[Front-end code change data]
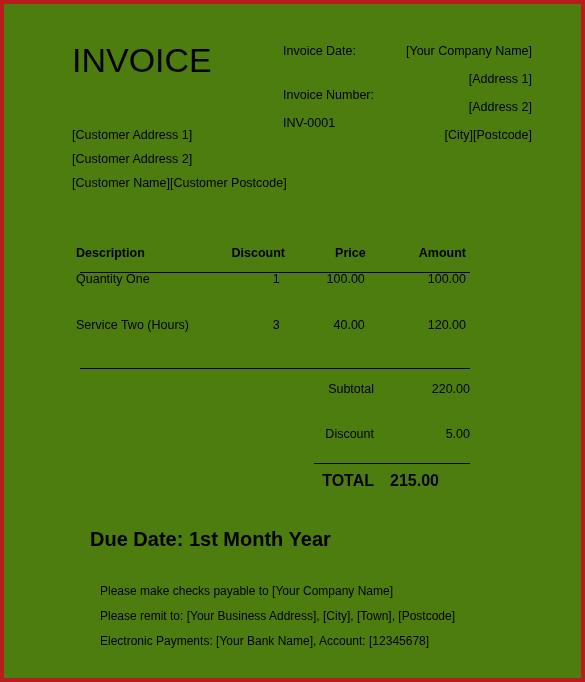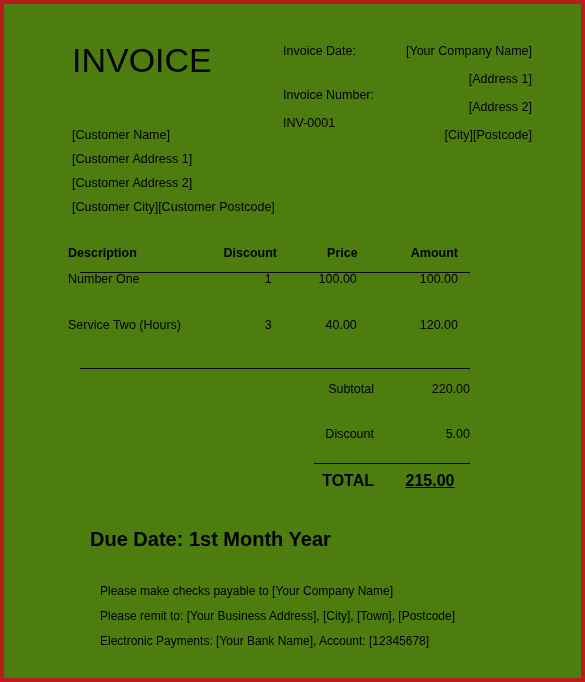"[Customer Name]" div.customer-line { html: <div>[Customer Name]</div> -> none }
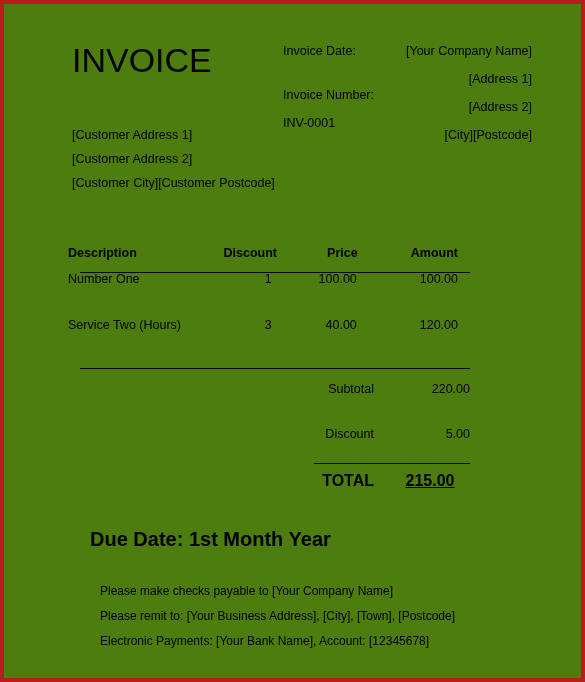"[Customer City][Customer Postcode]" div.customer-line { text: City -> Name }
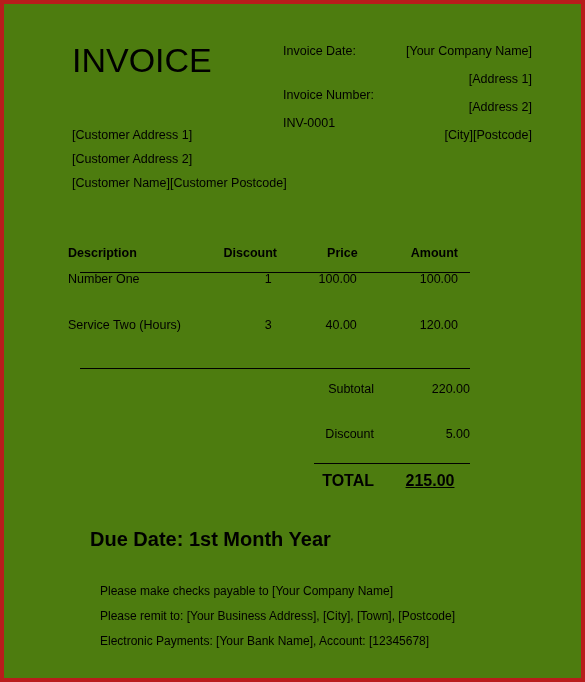"Description" .table { left: 64px -> 72px }
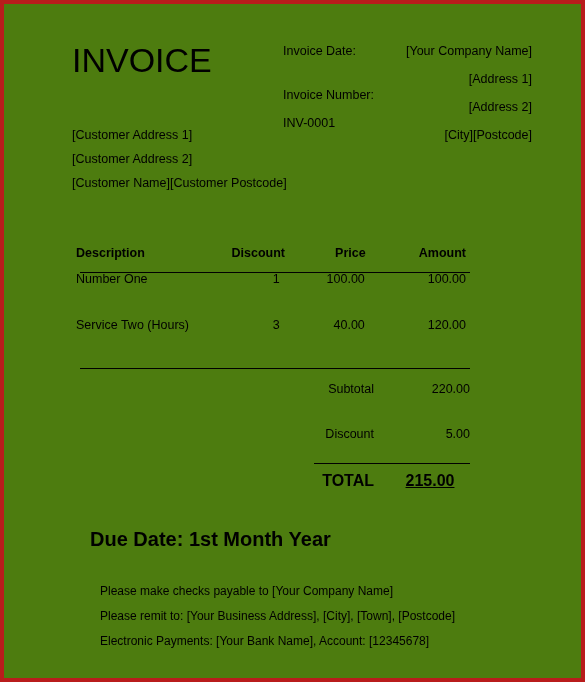"Number One" div.c-desc { text: Number -> Quantity }
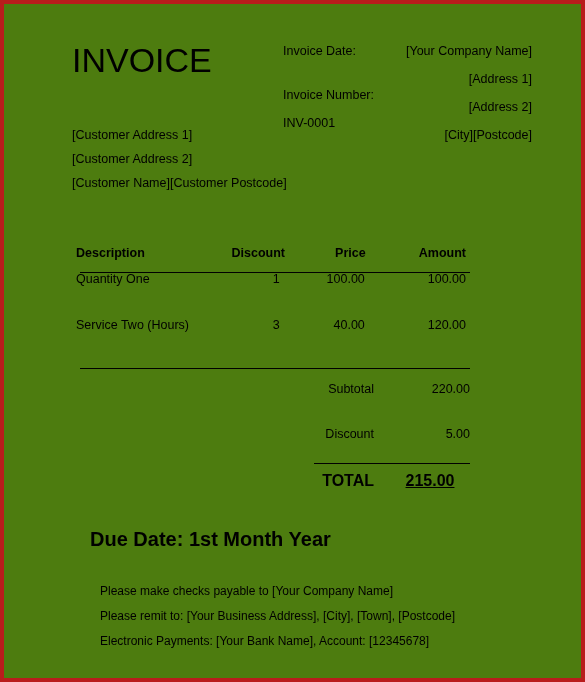"215.00" .total-row .t-value { text-align: center -> left; text-decoration: underline -> none }
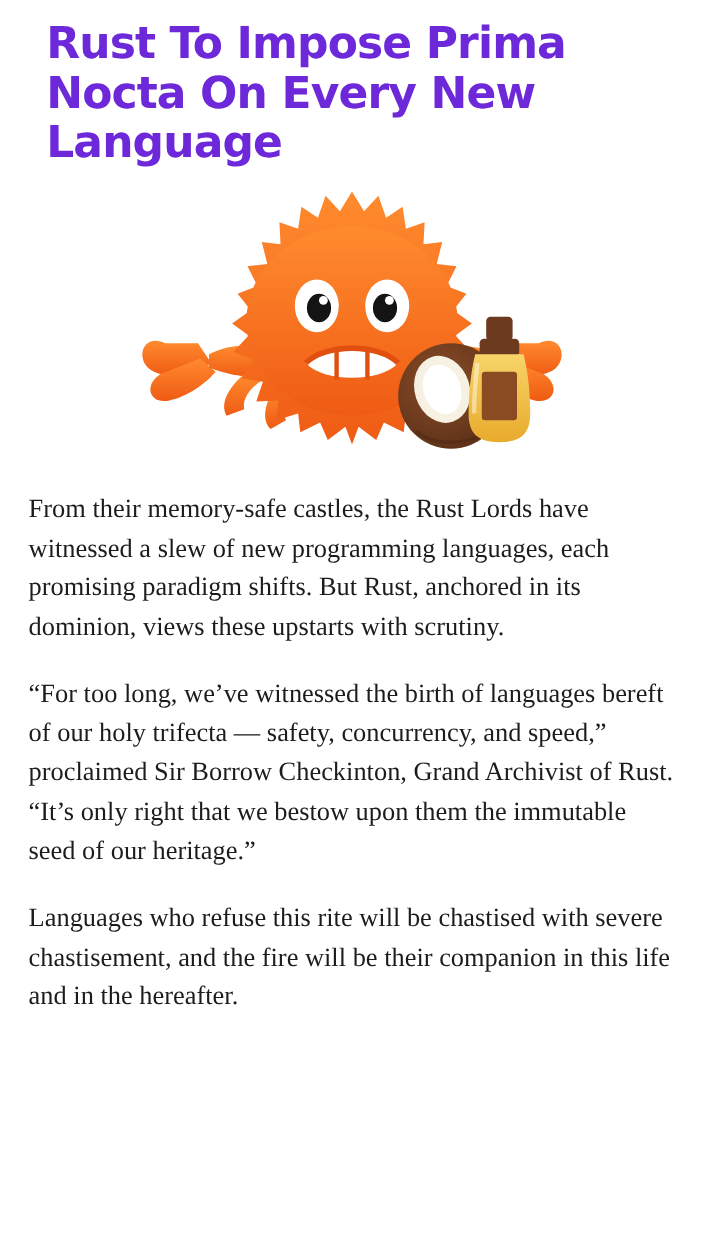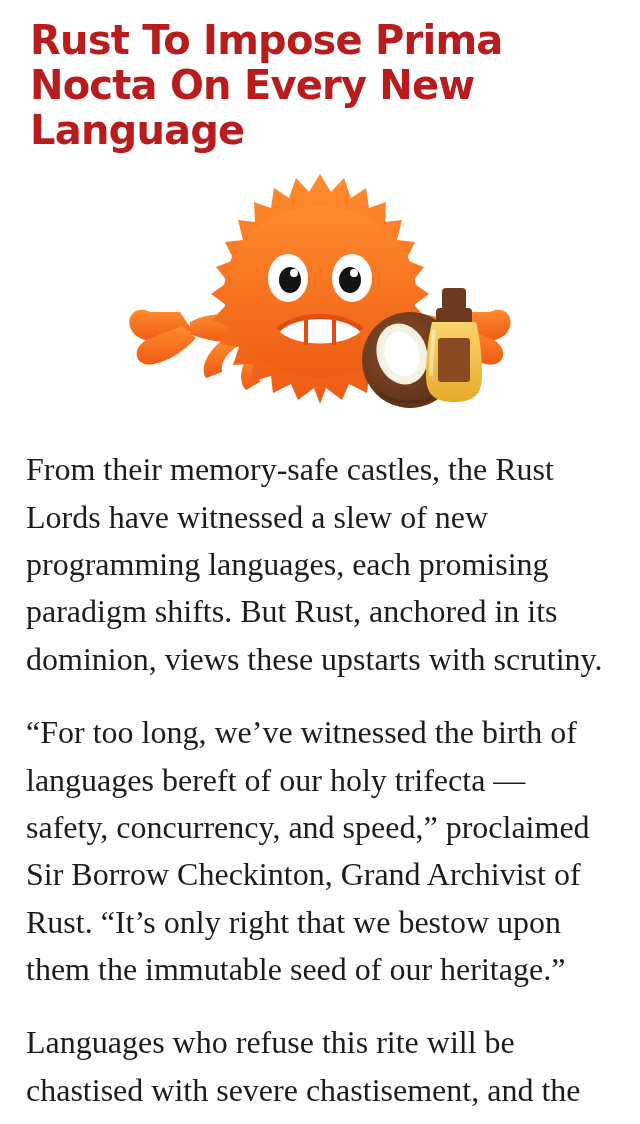"Rust To Impose Prima Nocta" .article-title { color: #b91c1c -> #6d28d9; margin: 0 0 10px 4px -> 0 0 10px 16px }
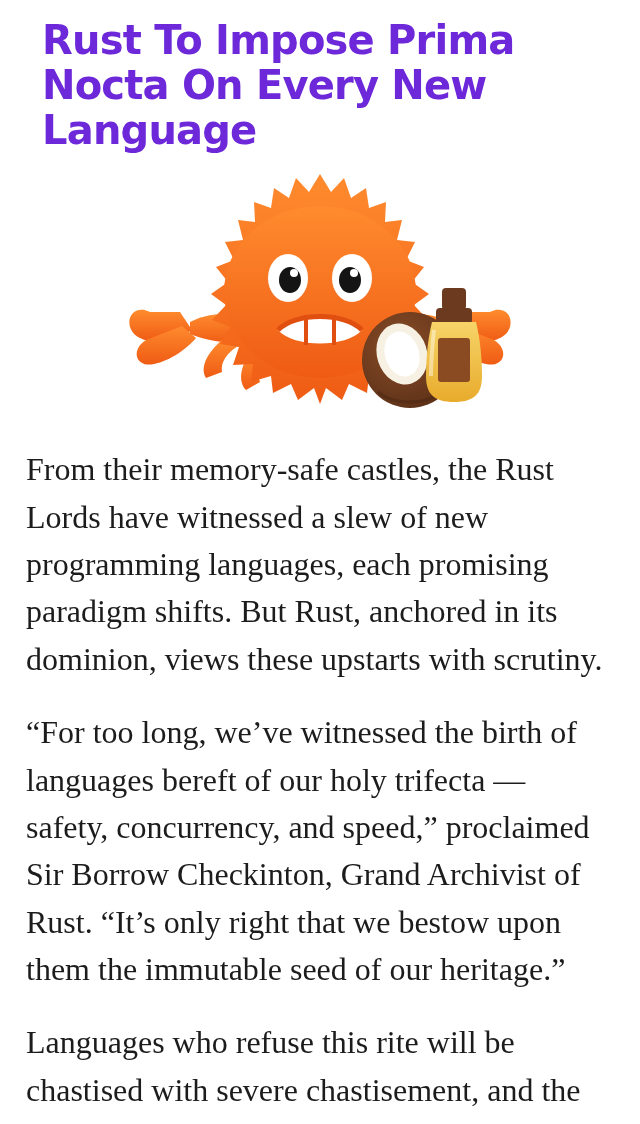"From their memory-safe castles, the" .article-body p { font-size: 32px -> 24px }
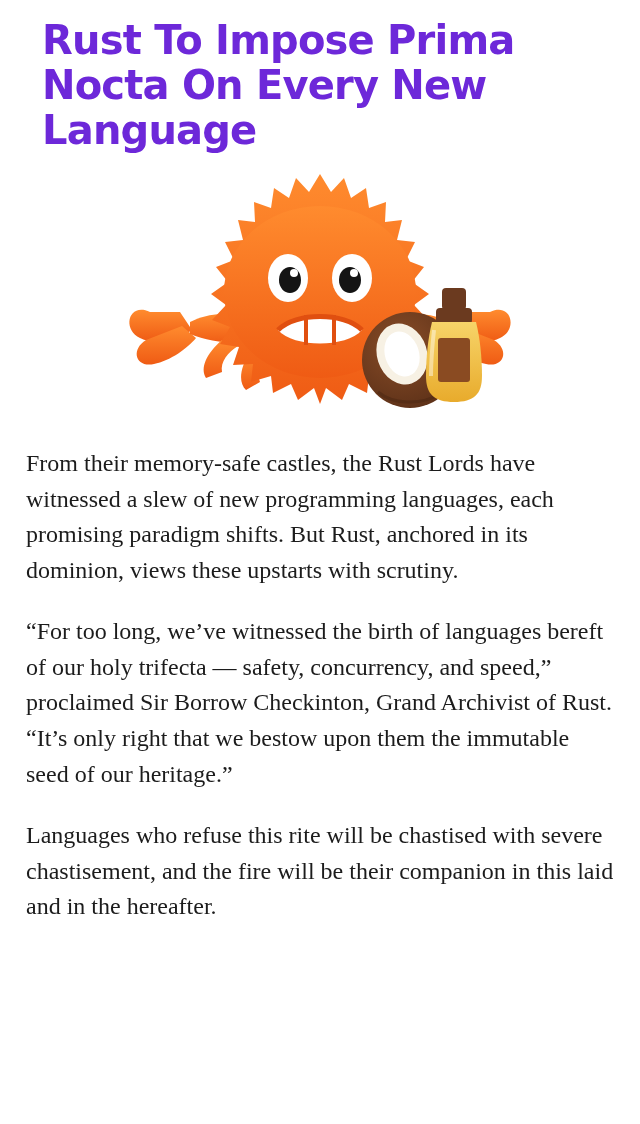"Languages who refuse this rite" p { text: laid -> life }
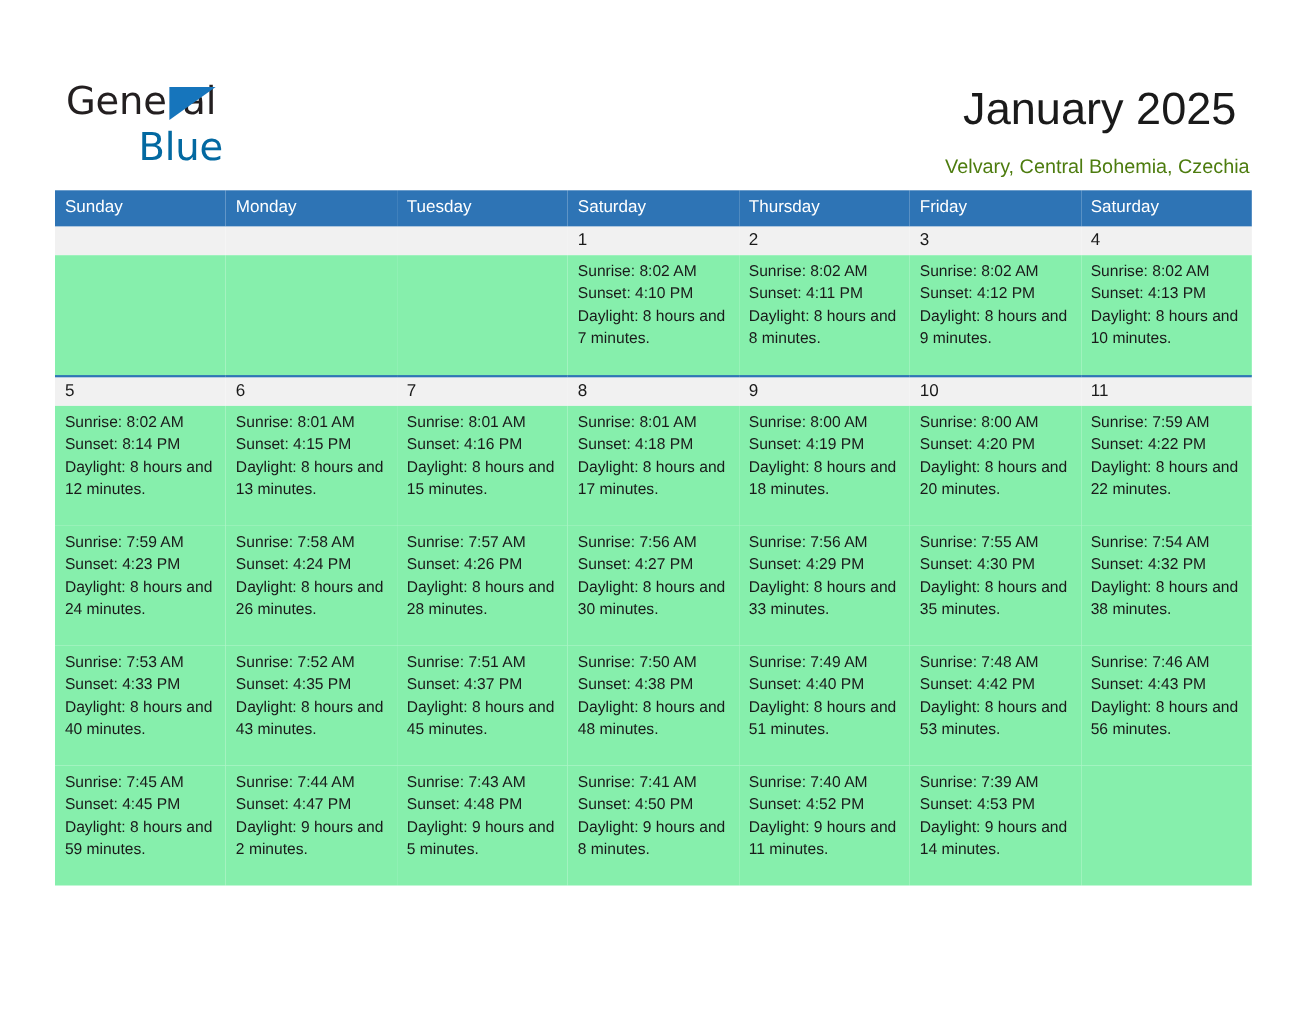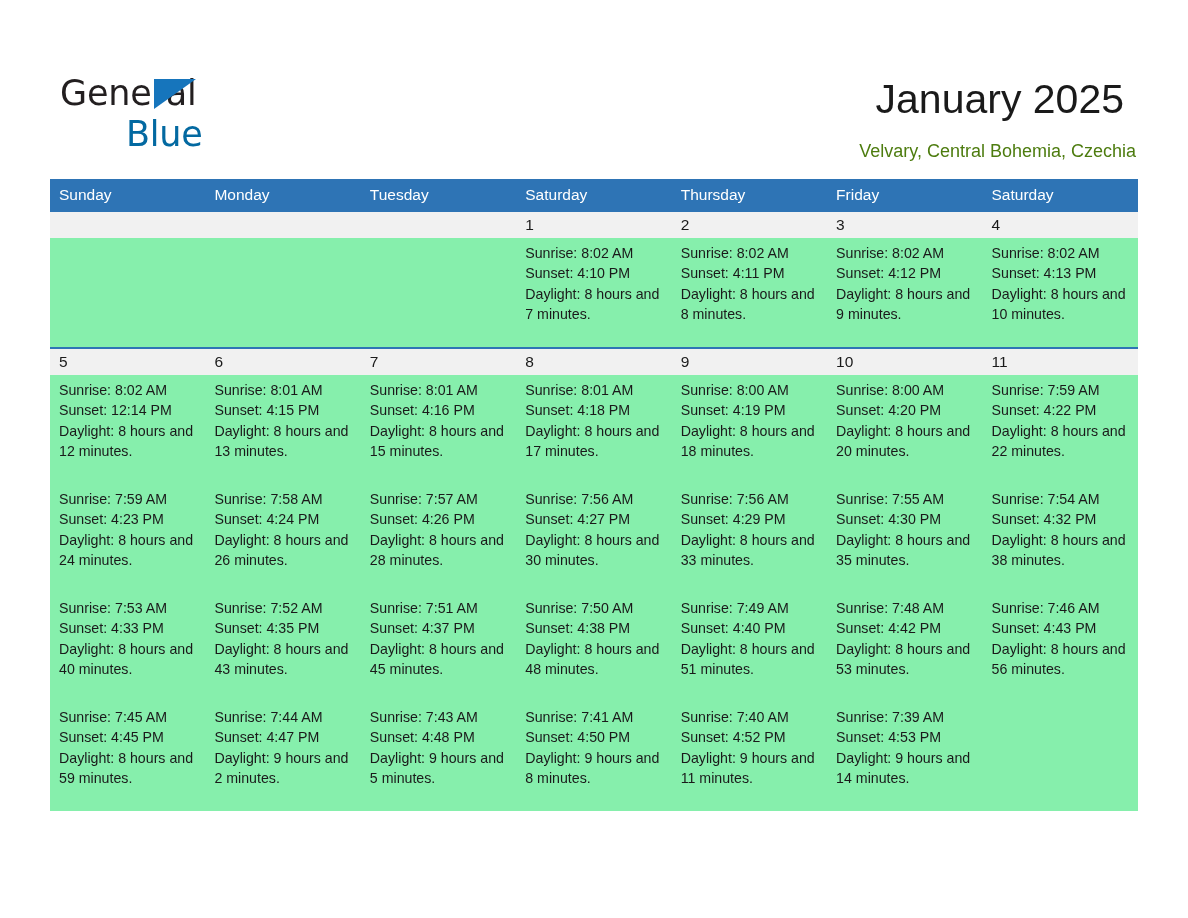"Sunday" .calendar { margin-top: 16px -> 10px }
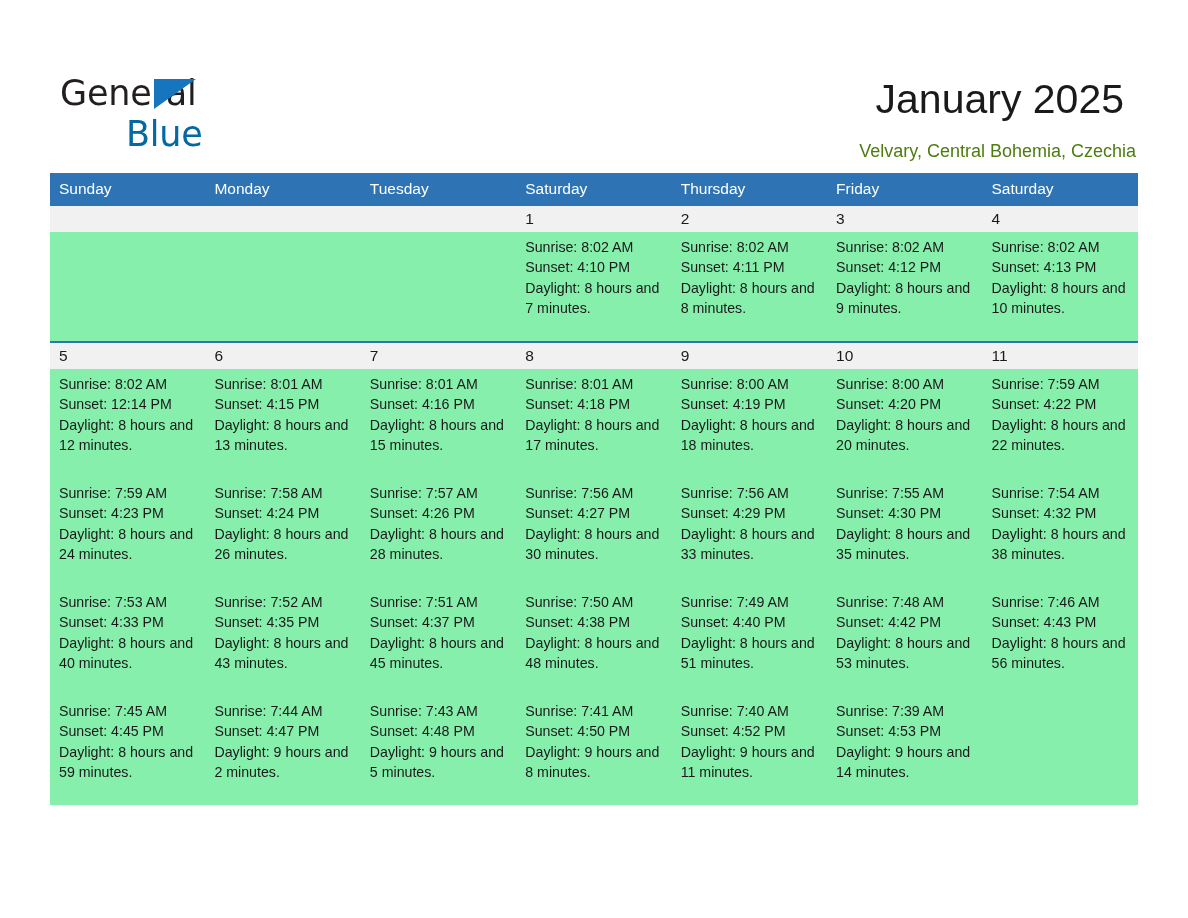"Sunset: 12:14 PM" span.line { text: 12:14 -> 8:14 }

Problem requirements: Could you repeat, exactly and with nothing else, the lines from the one containing "who refuse this" through the last line of the records above, leaving out the pictures?

Task answer:
"Languages who refuse this rite" p { text: laid -> life }
"Sunday" .calendar { margin-top: 16px -> 10px }
"Sunset: 12:14 PM" span.line { text: 12:14 -> 8:14 }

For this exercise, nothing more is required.